Segment Start: Data for this task

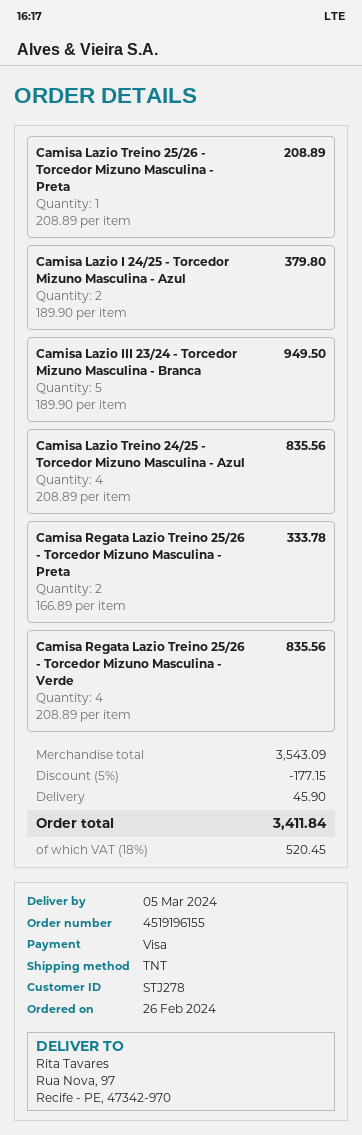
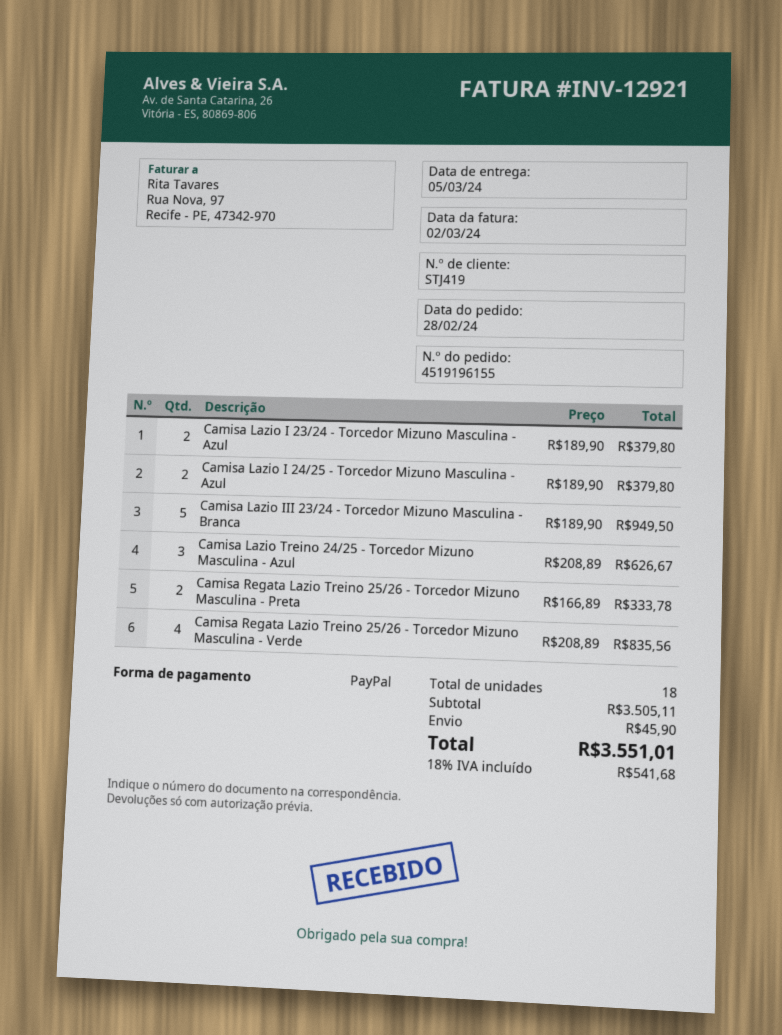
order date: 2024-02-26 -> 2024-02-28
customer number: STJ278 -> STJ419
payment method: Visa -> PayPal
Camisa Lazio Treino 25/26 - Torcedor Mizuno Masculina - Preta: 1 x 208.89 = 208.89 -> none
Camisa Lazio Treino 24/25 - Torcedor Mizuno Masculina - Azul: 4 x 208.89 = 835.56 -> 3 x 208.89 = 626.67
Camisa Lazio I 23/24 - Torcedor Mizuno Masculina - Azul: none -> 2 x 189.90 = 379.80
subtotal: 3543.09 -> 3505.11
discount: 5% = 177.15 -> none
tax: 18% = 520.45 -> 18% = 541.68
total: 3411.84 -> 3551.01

Segment End: Data for this task

Prompt> Nothing but the text is wanted: repeat the data above exactly, without its images.

Written response>
order date: 2024-02-26 -> 2024-02-28
customer number: STJ278 -> STJ419
payment method: Visa -> PayPal
Camisa Lazio Treino 25/26 - Torcedor Mizuno Masculina - Preta: 1 x 208.89 = 208.89 -> none
Camisa Lazio Treino 24/25 - Torcedor Mizuno Masculina - Azul: 4 x 208.89 = 835.56 -> 3 x 208.89 = 626.67
Camisa Lazio I 23/24 - Torcedor Mizuno Masculina - Azul: none -> 2 x 189.90 = 379.80
subtotal: 3543.09 -> 3505.11
discount: 5% = 177.15 -> none
tax: 18% = 520.45 -> 18% = 541.68
total: 3411.84 -> 3551.01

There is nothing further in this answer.